I live in Portland, Oregon. Two years ago and the year before that, I flew to Albany, NY - then took Amtrak's Adirondack line north to Port Henry. On both trips, there was no WIFI.

This year, I plan to go ALL THE WAY from Portland to Port Henry via Amtrak. And this year, I noticed that Amtrak's website indicates WIFI is now available for passengers on the Adirondack line. I honestly don't know how they "do it" (enable WIFI on a moving train). But I have a question. While Amtrak's website indicates WIFI availability on the Adirondack line, it's apparently not available on either the Empire Builder or Lake Shore Limited lines. Does anyone know if this is planned for the future on either-or-both lines ... and if so, how soon?

One related question. Coach cars on the Adirondack line are equipped with AC outlets for every row of seats (and on each side of the aisle). Is this also true for coach cars on the Empire Builder and Lake Shore Limited lines?

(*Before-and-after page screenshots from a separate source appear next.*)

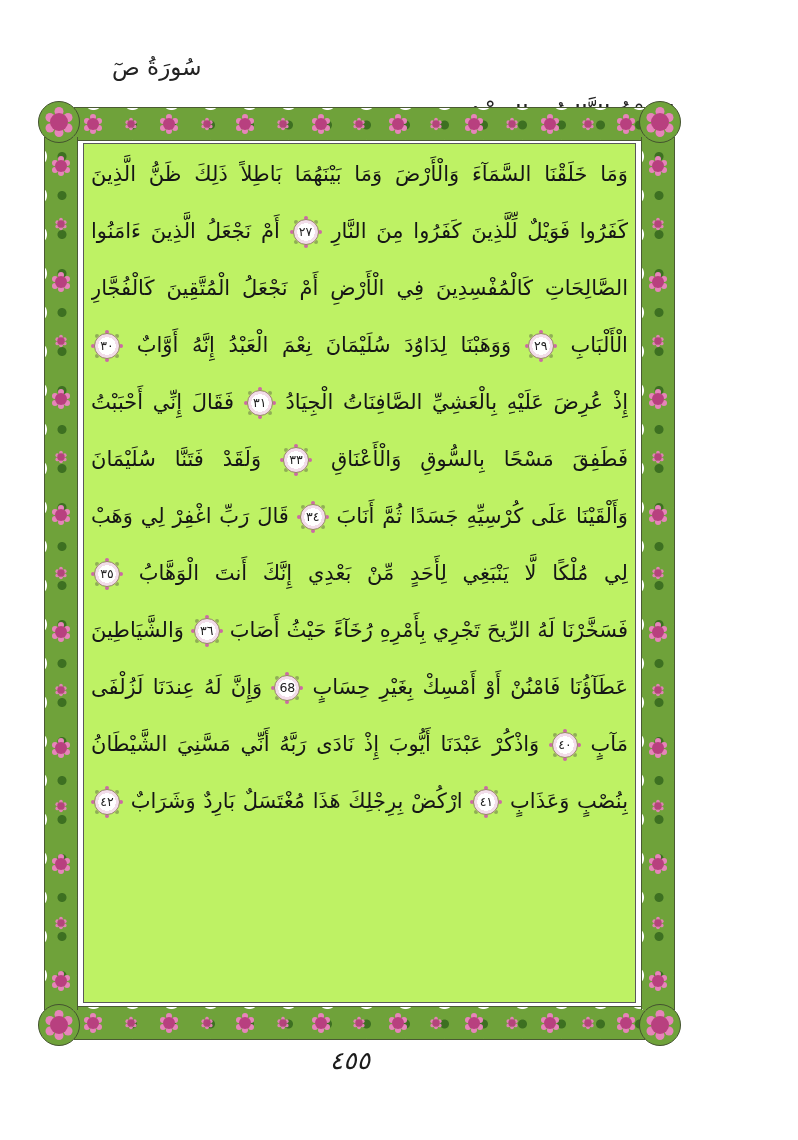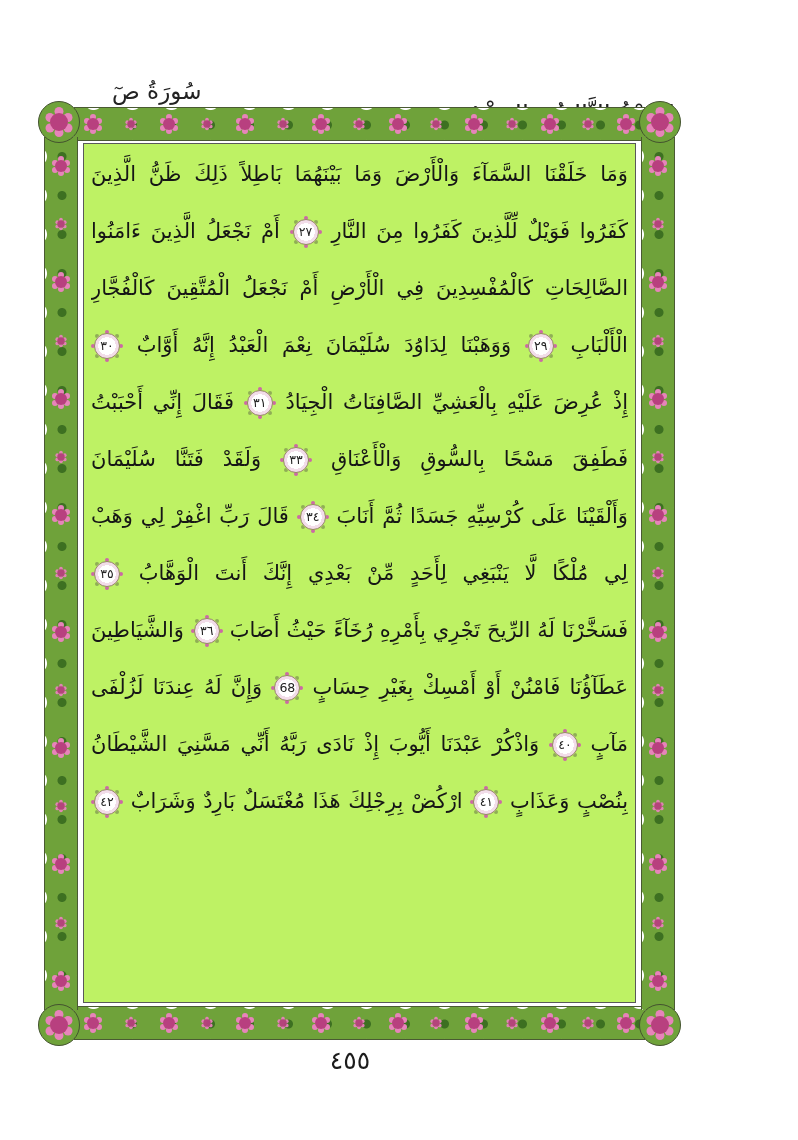--- a/index.html
+++ b/index.html
@@ -1,21 +1,21 @@
 <!DOCTYPE html>
 <html lang="ar"><head>
 <meta charset="utf-8">
 <style>
   * { margin:0; padding:0; box-sizing:border-box; }
   html,body { width:798px; height:1140px; background:#ffffff; overflow:hidden; }
   body { position:relative; font-family:"DejaVu Sans", sans-serif; color:#1c1c1c; }
 
   
   .juz-header { position:absolute; top:52px; right:123px; font-size:25px; direction:rtl; color:#232323;margin-top:48px; }
-  .surah-header { position:absolute; top:54px; left:112px; font-size:23px; direction:rtl; color:#232323;margin-top:24px; }
+  .surah-header { position:absolute; top:54px; left:112px; font-size:23px; direction:rtl; color:#232323; }
 
   
   .frame { position:absolute; left:44px; top:107px; width:631px; height:933px; }
 
   .strip { position:absolute; background-color:#6fa23a; }
   .strip-h { left:30px; right:30px; height:34px;
     background-image:
       radial-gradient(circle at 50% -22%, #ffffff 0 9px, rgba(255,255,255,0) 10px),
       radial-gradient(circle at 50% 122%, #ffffff 0 9px, rgba(255,255,255,0) 10px),
       radial-gradient(circle at 50% 50%, #3d7021 0 4px, rgba(0,0,0,0) 5px);
@@ -64,21 +64,21 @@
     border:1px solid #97806b; line-height:26px;
     background: radial-gradient(circle, #ffffff 0 52%, #f2dde9 52% 72%, #ffffff 72%);
     font-size:12.5px; color:#222;
     box-shadow: 0 -14px 0 -11px #cc6aa4, 0 14px 0 -11px #cc6aa4,
                 14px 0 0 -11px #cc6aa4, -14px 0 0 -11px #cc6aa4,
                 10px -10px 0 -11px #8fae55, -10px -10px 0 -11px #8fae55,
                 10px 10px 0 -11px #8fae55, -10px 10px 0 -11px #8fae55; }
 
   
   .page-number { position:absolute; top:1046px; left:44px; width:612px;
-    text-align:center; font-size:25px; letter-spacing:3px; color:#1c1c1c; }
+    text-align:center; font-size:25px; letter-spacing:3px; color:#1c1c1c;font-style:italic; }
 </style>
 </head>
 <body>
 
 <div class="juz-header">الجُزْءُ الثَّالِثُ وَالعِشْرُونَ</div>
 <div class="surah-header">سُورَةُ صٓ</div>
 
 <div class="frame">
   <div class="strip strip-h strip-top" id="strip-top">
       <span class="flower"></span>

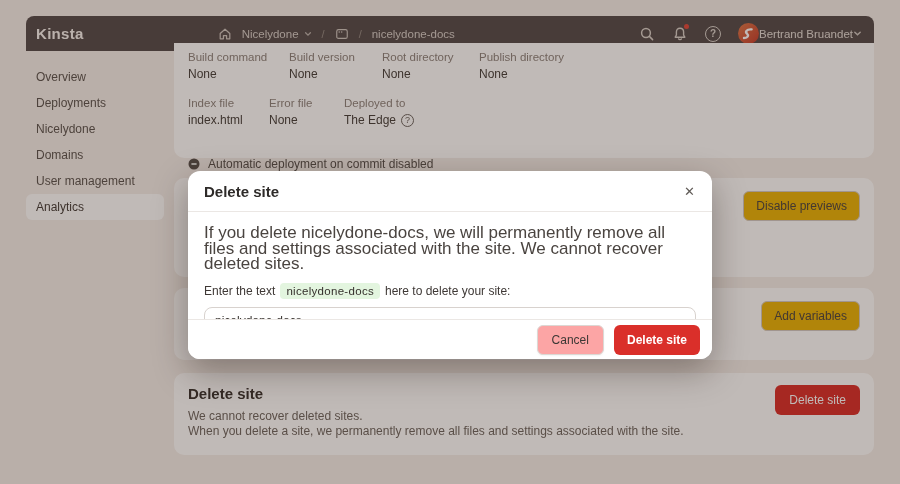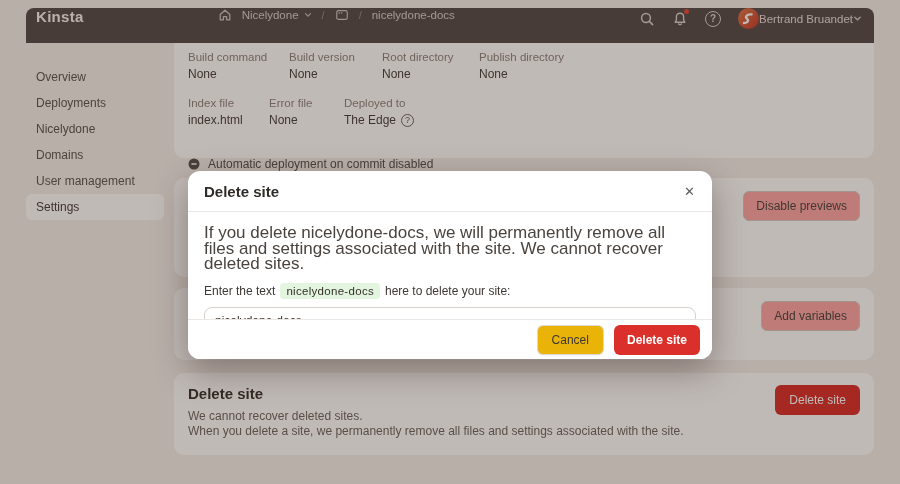--- a/index.html
+++ b/index.html
@@ -6,24 +6,24 @@
   html, body { width: 900px; height: 484px; }
   body {
     position: relative;
     background: #f5efeb;
     font-family: "Liberation Sans", sans-serif;
     overflow: hidden;
   }
 
   
   .app-header {
-    position: absolute; left: 26px; right: 26px; top: 8px; height: 35px;
+    position: absolute; left: 26px; right: 26px; top: 16px; height: 35px;
     background: #544b4b;
     border-radius: 8px 8px 0 0;
-    display: flex; align-items: flex-start;
+    display: flex; align-items: center;
     padding: 0 12px 0 10px;
     z-index: 1;
   }
   .logo { font-size: 15px; font-weight: bold; letter-spacing: .3px; color: #f7f2ef; }
   .breadcrumb { display: flex; align-items: center; margin-left: 134px; gap: 10px; }
   .breadcrumb .crumb { font-size: 11.5px; color: #d6cfca; display: flex; align-items: center; gap: 5px; cursor: pointer; }
   .breadcrumb .sep { font-size: 11px; color: #948b85; }
   .bc-icon { display: inline-flex; color: #cfc7c1; }
   .header-right { margin-left: auto; display: flex; align-items: center; gap: 17px; }
   .hicon { display: inline-flex; color: #d8d1cb; cursor: pointer; position: relative; }
@@ -68,21 +68,21 @@
     width: 13px; height: 13px; border: 1.2px solid #6b6460; border-radius: 50%;
     display: inline-flex; align-items: center; justify-content: center;
     font-size: 9px; color: #6b6460; cursor: pointer;
   }
   .auto-note { display: flex; align-items: center; gap: 8px; font-size: 12px; color: #55504b; margin-top: 18px; }
 
   .card.previews { top: 135px; height: 99px; }
   .card.variables { top: 245px; height: 72px; }
   .btn-outline {
     position: absolute; right: 14px; top: 13px;
-    background: #fca5a5; border: 1px solid #d3cbc5; border-radius: 6px;
+    background: #eab308; border: 1px solid #d3cbc5; border-radius: 6px;
     font-size: 12px; color: #4c453f; padding: 7px 12px;
     font-family: inherit; cursor: pointer;
   }
 
   .card.delete { top: 330px; height: 82px; padding: 12px 14px; }
   .card-title { font-size: 15px; font-weight: bold; color: #38322e; }
   .card-desc { font-size: 12px; color: #6e6660; line-height: 15px; margin-top: 7px; }
   .card-desc span { display: block; }
   .btn-danger {
     background: #da2f2a; color: #ffffff; border: none; border-radius: 6px;
@@ -121,21 +121,21 @@
     padding: 0 10px; font-size: 12px; color: #3a3531;
     font-family: inherit; outline: none; background: #fff;
   }
   .modal-foot {
     position: absolute; left: 0; right: 0; bottom: 0; height: 40px;
     border-top: 1px solid #ebe7e4; border-radius: 0 0 12px 12px;
     display: flex; align-items: center; justify-content: flex-end;
     gap: 10px; padding: 0 12px; background: #fff;
   }
   .btn-cancel {
-    background: #eab308; border: 1px solid #dcd8d4; border-radius: 6px;
+    background: #fca5a5; border: 1px solid #dcd8d4; border-radius: 6px;
     font-size: 12px; color: #3c3835; padding: 7px 14px;
     font-family: inherit; cursor: pointer; box-shadow: 0 1px 2px rgba(0,0,0,0.05);
   }
   .modal .btn-danger { font-weight: bold; padding: 8px 13px; }
 </style>
 </head>
 <body>
 
 <div class="app-header">
   <div class="logo">Kinsta</div>
@@ -194,21 +194,21 @@
     </span>
   </div>
 </div>
 
 <nav class="sidebar">
   <div class="side-item">Overview</div>
   <div class="side-item">Deployments</div>
   <div class="side-item">Nicelydone</div>
   <div class="side-item">Domains</div>
   <div class="side-item">User management</div>
-  <div class="side-item active">Settings</div>
+  <div class="side-item active">Analytics</div>
 </nav>
 
 <main class="main">
 
   <section class="card settings">
     <div class="field-row row1">
       <div class="field">
         <div class="f-label">Build command</div>
         <div class="f-value">None</div>
       </div>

Thanks in advance to all who reply.

Regards,

J. Alec West


----------



## afigg (Feb 6, 2012)

J. Alec West said:


> This year, I plan to go ALL THE WAY from Portland to Port Henry via Amtrak. And this year, I noticed that Amtrak's website indicates WIFI is now available for passengers on the Adirondack line. I honestly don't know how they "do it" (enable WIFI on a moving train). But I have a question. While Amtrak's website indicates WIFI availability on the Adirondack line, it's apparently not available on either the Empire Builder or Lake Shore Limited lines. Does anyone know if this is planned for the future on either-or-both lines ... and if so, how soon?
> 
> One related question. Coach cars on the Adirondack line are equipped with AC outlets for every row of seats (and on each side of the aisle). Is this also true for coach cars on the Empire Builder and Lake Shore Limited lines?


The WiFi on the Adirondack will only be available in the Amfleet I coach and café cars. The Amfleet II long distance coach cars which on normally on the Adirondack for the passengers going longer distances, such as New York Penn Station to Montreal will not have WiFi access. WiFi coverage could be very spotty in northern NY state anyway.

The WiFi system on the Amtrak trains has a router located in the café car that uses 3G/4G cell phone data links for communications. Each coach car has a WiFi hub that communicates through the router. If the train is in an area with poor 3G cell phone coverage and/or there are too many people trying to use the WiFi at the same time, you can get very slow connections. The single level Amfleet I cars used in the east and the California Surfliners were equipped with WiFi in the past year. The single level long distance Amfleet II cars used in the east and bi-level Superliner cars used in the west have not been upgraded with WiFi hubs and routers.

The project to upgrade the rest of the fleet to WiFi was dropped from the FY 2012 budget after the budget cuts. There is $13.5 million in the recently posted draft FY2013 budget to add WiFi to the long distance and Mid-West corridor trains. The earliest the LD trains could get WiFi is sometime in 2013, possibly later.

As for AC power outlets, you should be fine on the Lake Shore Limited and Adirondack as all the Amfleet I coach cars, and from the lack of complaints, all the Amfleet II coach cars now have power outlets at the seat. The Superliner coach cars have been getting power outlets added, but it not clear how many of the Superliner coach cars now have power outlets. Could be hit or miss on the Empire Builder for power outlets.


----------



## NY Penn (Feb 6, 2012)

IIRC around 98% of Superliner coaches have outlets. So it shouldn't be an issue.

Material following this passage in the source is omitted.